Tem alguns minutos para viajar no tempo comigo antes de pedir para o ChatGPT escrever seus próximos textos? Sim, está tudo bem. Quer dizer, eu acho. Tem muita gente entupindo sites com artigos redigidos por inteligência artificial, consumindo ferramentas que prometem indexação de páginas em massa no Google e transformando o processo em cursos (ou infoproduto). Que, por sua vez, vão precisar de novos sites, novos artigos escritos por IA, novas ferramentas de divulgação, enfim.
Mesmo com o barulho das “pastelarias do ChatGPT”, vale a pena compreender melhor esse lugar onde essas barraquinhas de fritar texto se espalharam.
Como isso tudo começou?
No final dos anos 1980, a Web era descrita em uma proposta assinada por Tim Berners-Lee. Baseava-se em uma linguagem pioneira de marcação (o SGML) e tratava especificamente para a estruturação e apresentação de documentos: hierarquia de informação com títulos e intertítulos, além da cereja do bolo: os links entre recursos únicos (ou URI).
Mesmo depois de 30 anos, muitos ainda enxergam a World Wide Web como este lugar simples: uma rede de sites e suas páginas codificadas em HTML, traduzidas por um navegador e planejada para ser consumida, em essência, por seres humanos.
A Web, no entanto, não é um lugar simples de explicar. Ela tem propriedades inesperadas em função da sua estrutura simples, porém global, a partir da forma como documentos se conectam entre si. Esse comportamento coletivo e complexo ficou ainda mais sofisticado a partir dos primeiros sistemas de recuperação da informação na Web. Procure no Google a diferença entre o próprio Google e o que era, por exemplo, o AltaVista – sinônimo de “Google” até 1998.
O que isso tem a ver com semântica?
Antes do ChatGPT, ferramentas como blogs e sites amigáveis quebraram a barreira técnica para produção de textos, tornando a Web ainda mais complexa e repleta de conteúdos. Isso trouxe expectativa diante de uma etapa avançada de desenvolvimento desse ambiente, proposta pelo próprio Tim Berners-Lee. Grosso modo, a Web passaria a interligar dados, e não apenas documentos, para que as máquinas pudessem processar informação, permitindo que entendessem contexto e estabelecessem conexões entre si.
Chegamos, então, à ideia por trás da semântica. Ou seja, estruturar o significado das coisas.
Para que o Google e outros sistemas possam indexar, processar e responder “qual o significado das coisas” em cada página, foram desenvolvidos esforços para que fosse possível representar a informação associada a cada palavra. Isso se traduz em padrões e vocabulários relacionados à estrutura e sintaxe. Uma forma comum de nomear um padrão de categorizações envolvendo termos e seus significados é denominada taxonomia.
Essa não é a única forma de organizar informação. Áreas do conhecimento como Biblioteconomia e Ciência da Informação sugerem várias formas para estruturar dados.

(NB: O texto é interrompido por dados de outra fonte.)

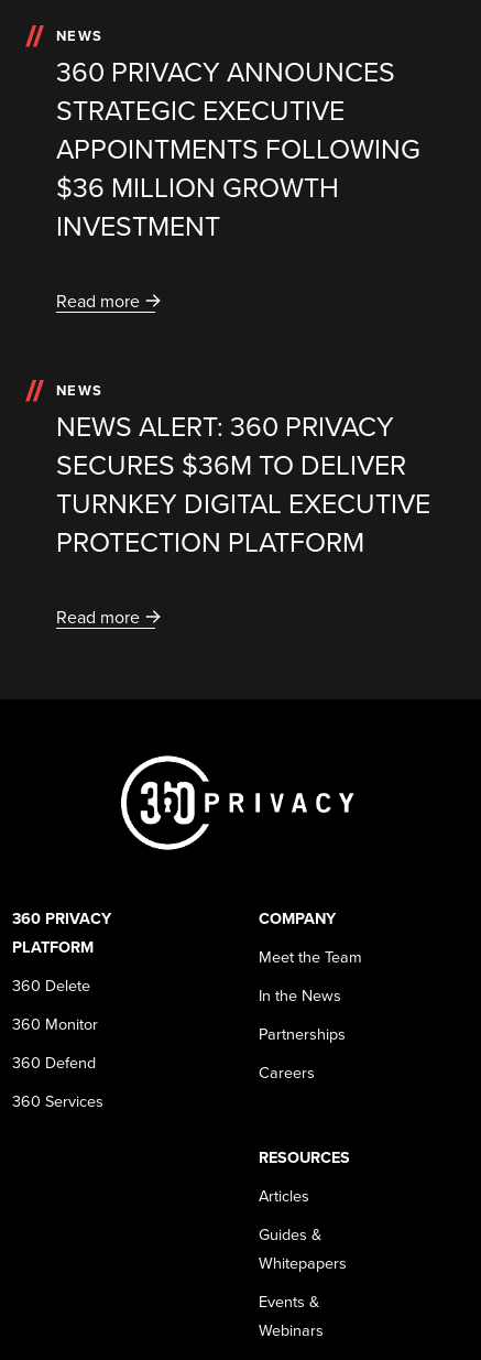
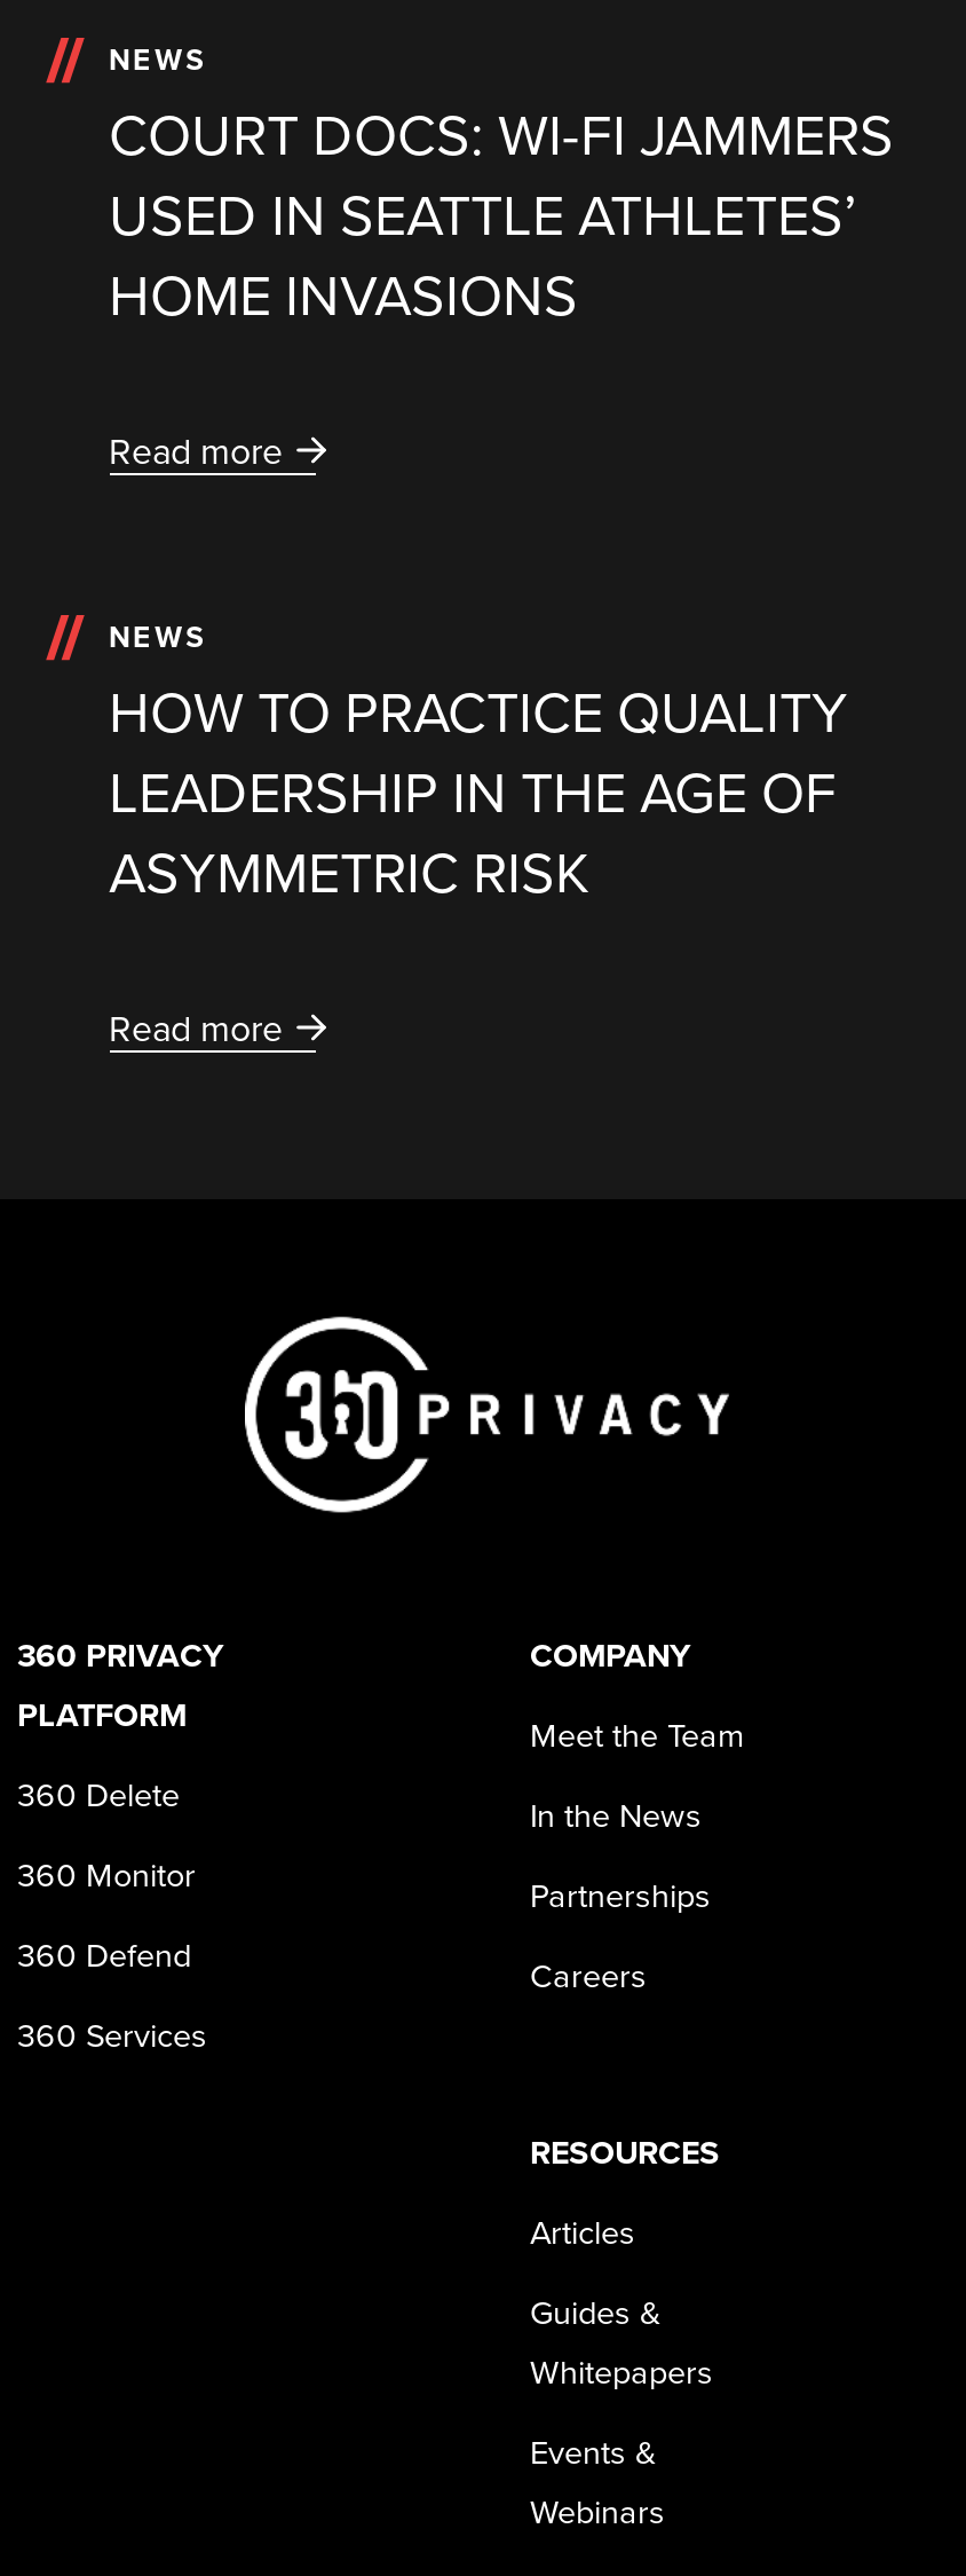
[56,52,420,244] 360 PRIVACY ANNOUNCES | STRATEGIC EXECUTIVE | APPOINTMENTS FOLLOWING | $36 MILLION GROWTH | INVESTMENT -> [109,93,894,333] COURT DOCS: WI-FI JAMMERS | USED IN SEATTLE ATHLETES’ | HOME INVASIONS
[56,406,430,561] NEWS ALERT: 360 PRIVACY | SECURES $36M TO DELIVER | TURNKEY DIGITAL EXECUTIVE | PROTECTION PLATFORM -> [109,670,848,911] HOW TO PRACTICE QUALITY | LEADERSHIP IN THE AGE OF | ASYMMETRIC RISK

Procure no Google por Dublin Core, Dita, FOAF, SIOC, SKOS, DOAP… Voltando para a Web, vimos o progresso do que chamamos de “semantic web stack”. Jogue outras siglas no seu rol de termos para pesquisar mais tarde: XML, RDF, SPARQL, OWF…

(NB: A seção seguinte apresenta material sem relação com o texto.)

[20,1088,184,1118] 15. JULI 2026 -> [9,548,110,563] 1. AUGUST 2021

Para não detalhar cada um desses recursos, vamos simplificar: usar qualquer padrão para representar o conhecimento é o que diferencia uma biblioteca de uma sala cheia de livros.
O que isso tem a ver com metadados?
Vamos dar mais um passo atrás. Se a informação de uma página web, um livro, uma fotografia, arquivos de áudio e vídeo podem ser melhor compreendidos por meio de etiquetas descritivas, dentro de padrões estabelecidos, precisamos de metadados.
Mais do que simplesmente rotular dados para que possam ser entendidos por humanos e máquinas, são eles que permitem a preservação, recuperação, reutilização e recontextualização da informação. Em outras palavras: é o que permite o Google ajustar sua página de resultados quando perguntam “qual o elenco da novela Mandala” ou “onde fica o estádio Strahov”. Pode testar.
Nossa viagem no tempo termina no instante em que inteligências artificiais se beneficiam diretamente do conhecimento fornecido por dados estruturados na web, organizados a partir de tecnologias semânticas apoiadas por metadados. Da mesma forma, sistemas como o Google podem construir ou aprimorar suas bases de conhecimento (ou “knowledge graphs”) a partir de grandes modelos de linguagem ou aprendizado de máquina.
É a interação entre modelos de linguagem e bases de dados estruturadas que vai dar impulso à web semântica. É o que pode separar o conhecimento corporativo aberto e organizado da pastelaria do ChatGPT.